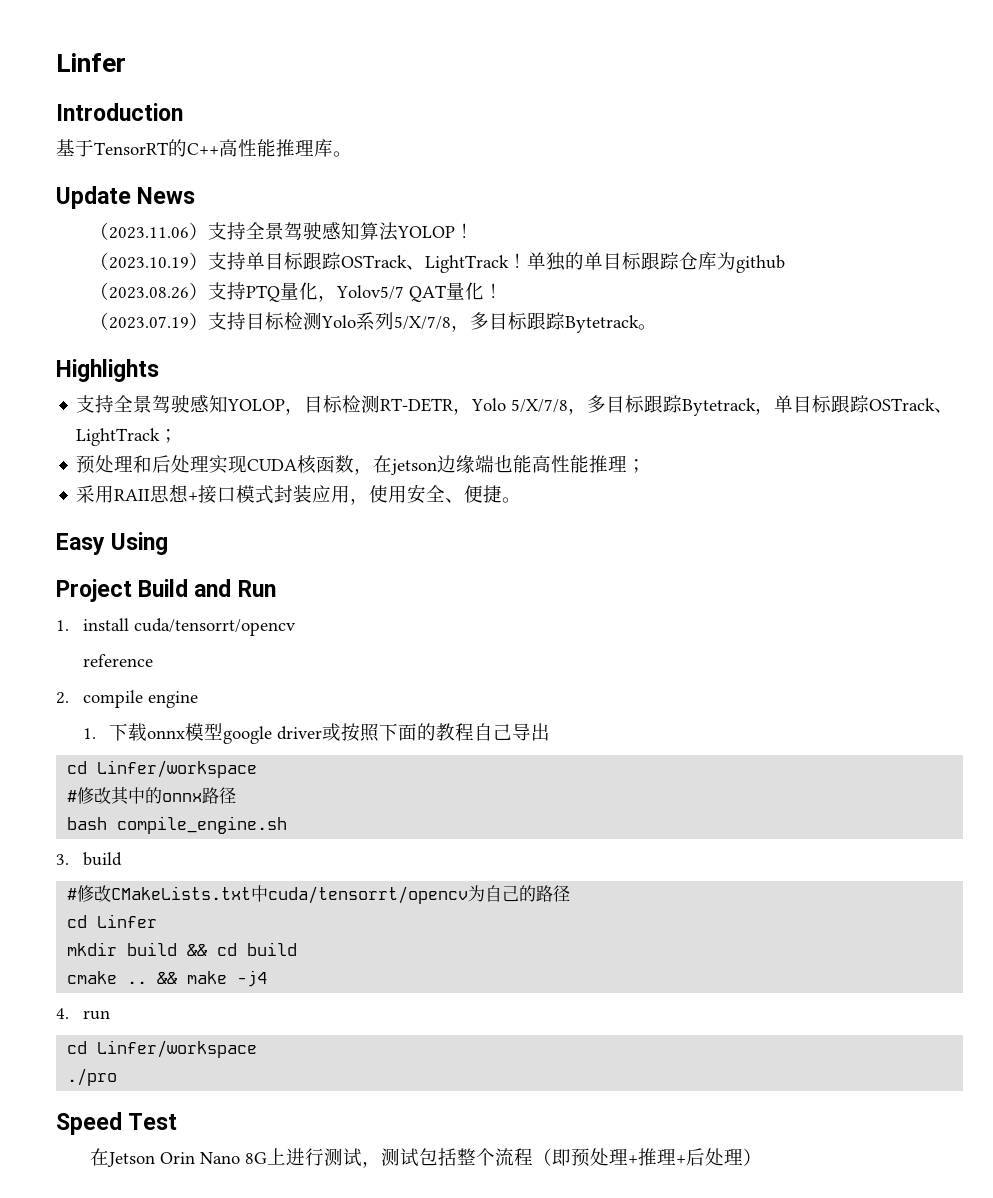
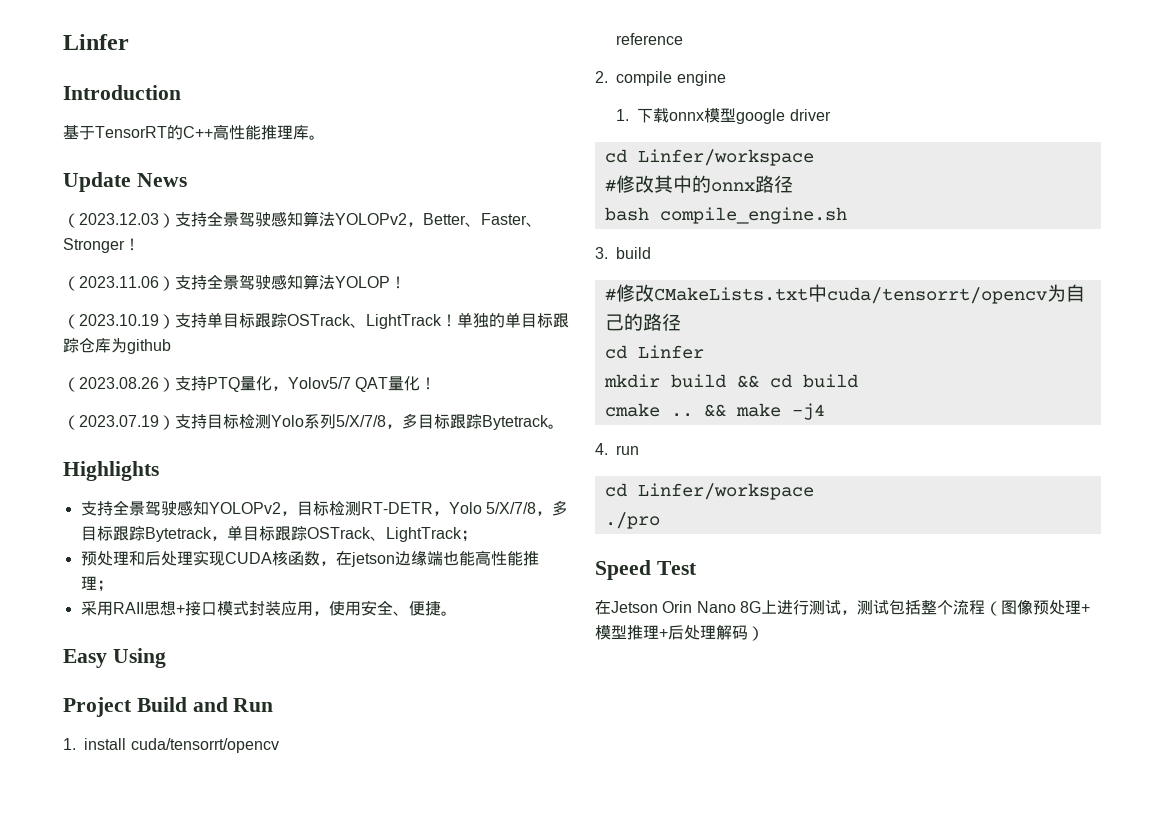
+ （2023.12.03）支持全景驾驶感知算法YOLOPv2，Better、Faster、Stronger！
- 支持全景驾驶感知YOLOP，目标检测RT-DETR，Yolo 5/X/7/8，多目标跟踪Bytetrack，单目标跟踪OSTrack、LightTrack；
+ 支持全景驾驶感知YOLOPv2，目标检测RT-DETR，Yolo 5/X/7/8，多目标跟踪Bytetrack，单目标跟踪OSTrack、LightTrack；
- 1.下载onnx模型google driver或按照下面的教程自己导出
+ 1.下载onnx模型google driver
- 在Jetson Orin Nano 8G上进行测试，测试包括整个流程（即预处理+推理+后处理）
+ 在Jetson Orin Nano 8G上进行测试，测试包括整个流程（图像预处理+模型推理+后处理解码）

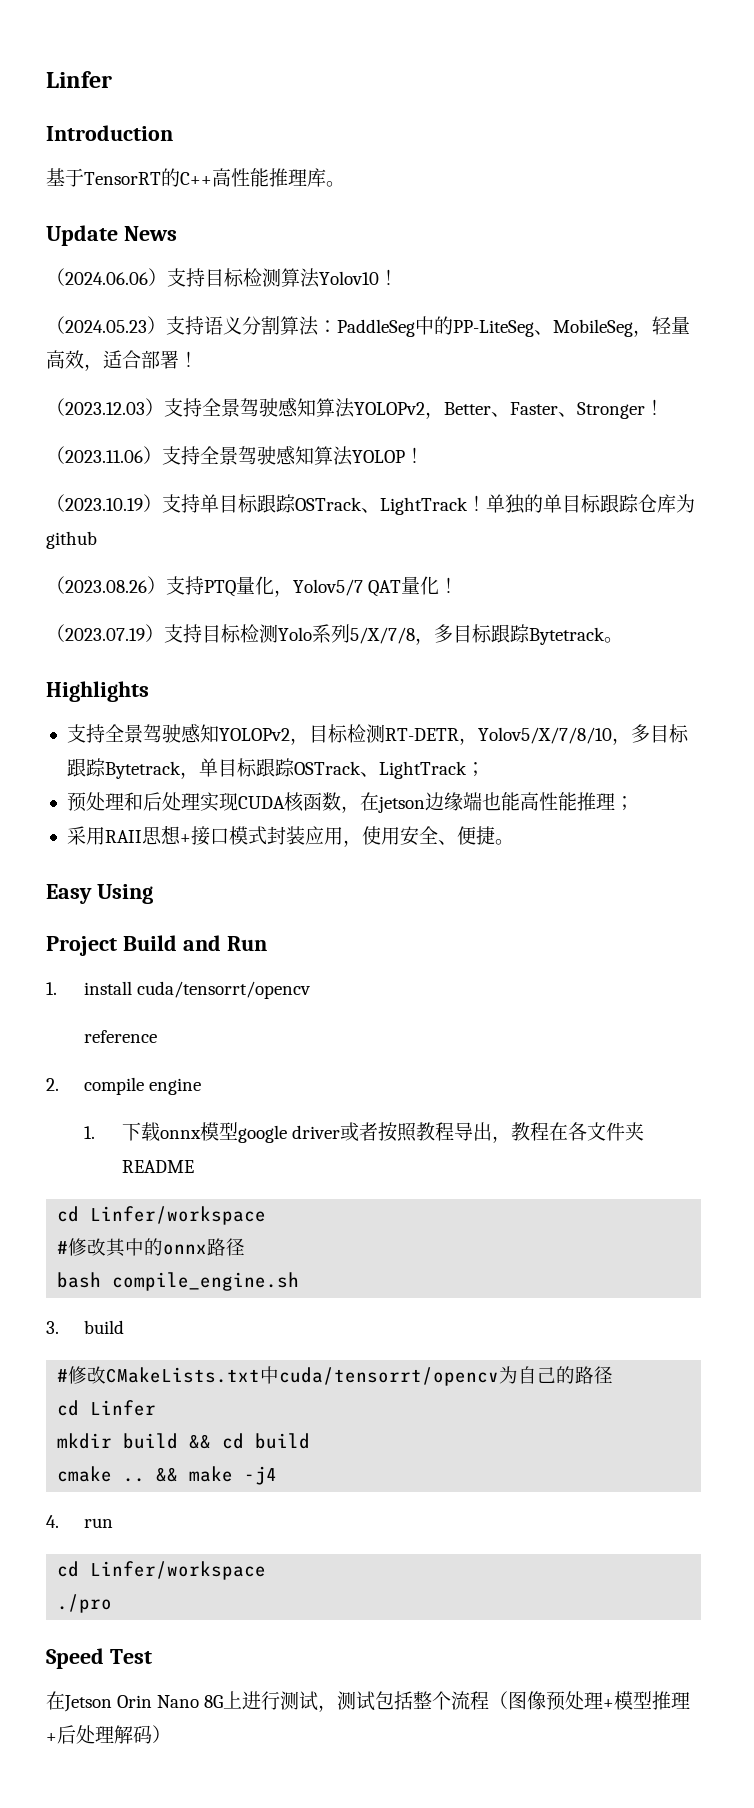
+ （2024.06.06）支持目标检测算法Yolov10！
+ （2024.05.23）支持语义分割算法：PaddleSeg中的PP-LiteSeg、MobileSeg，轻量高效，适合部署！
- 支持全景驾驶感知YOLOPv2，目标检测RT-DETR，Yolo 5/X/7/8，多目标跟踪Bytetrack，单目标跟踪OSTrack、LightTrack；
+ 支持全景驾驶感知YOLOPv2，目标检测RT-DETR，Yolov5/X/7/8/10，多目标跟踪Bytetrack，单目标跟踪OSTrack、LightTrack；
- 1.下载onnx模型google driver
+ 1.下载onnx模型google driver或者按照教程导出，教程在各文件夹README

:::::

• Directions for this task:
Copy all entries exactly; skip pictures.

• Result of the task:
+ （2023.12.03）支持全景驾驶感知算法YOLOPv2，Better、Faster、Stronger！
- 支持全景驾驶感知YOLOP，目标检测RT-DETR，Yolo 5/X/7/8，多目标跟踪Bytetrack，单目标跟踪OSTrack、LightTrack；
+ 支持全景驾驶感知YOLOPv2，目标检测RT-DETR，Yolo 5/X/7/8，多目标跟踪Bytetrack，单目标跟踪OSTrack、LightTrack；
- 1.下载onnx模型google driver或按照下面的教程自己导出
+ 1.下载onnx模型google driver
- 在Jetson Orin Nano 8G上进行测试，测试包括整个流程（即预处理+推理+后处理）
+ 在Jetson Orin Nano 8G上进行测试，测试包括整个流程（图像预处理+模型推理+后处理解码）

+ （2024.06.06）支持目标检测算法Yolov10！
+ （2024.05.23）支持语义分割算法：PaddleSeg中的PP-LiteSeg、MobileSeg，轻量高效，适合部署！
- 支持全景驾驶感知YOLOPv2，目标检测RT-DETR，Yolo 5/X/7/8，多目标跟踪Bytetrack，单目标跟踪OSTrack、LightTrack；
+ 支持全景驾驶感知YOLOPv2，目标检测RT-DETR，Yolov5/X/7/8/10，多目标跟踪Bytetrack，单目标跟踪OSTrack、LightTrack；
- 1.下载onnx模型google driver
+ 1.下载onnx模型google driver或者按照教程导出，教程在各文件夹README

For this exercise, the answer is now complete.